=== Exercise description ===
Nothing in the entries below may be altered; print them as they stand.

(Records excerpted from a collection)
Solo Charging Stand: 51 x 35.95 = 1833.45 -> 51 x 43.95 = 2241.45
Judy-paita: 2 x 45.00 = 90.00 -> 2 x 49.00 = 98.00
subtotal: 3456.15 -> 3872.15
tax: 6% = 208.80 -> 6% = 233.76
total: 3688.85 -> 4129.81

=== Solution to this problem ===
Solo Charging Stand: 51 x 35.95 = 1833.45 -> 51 x 43.95 = 2241.45
Judy-paita: 2 x 45.00 = 90.00 -> 2 x 49.00 = 98.00
subtotal: 3456.15 -> 3872.15
tax: 6% = 208.80 -> 6% = 233.76
total: 3688.85 -> 4129.81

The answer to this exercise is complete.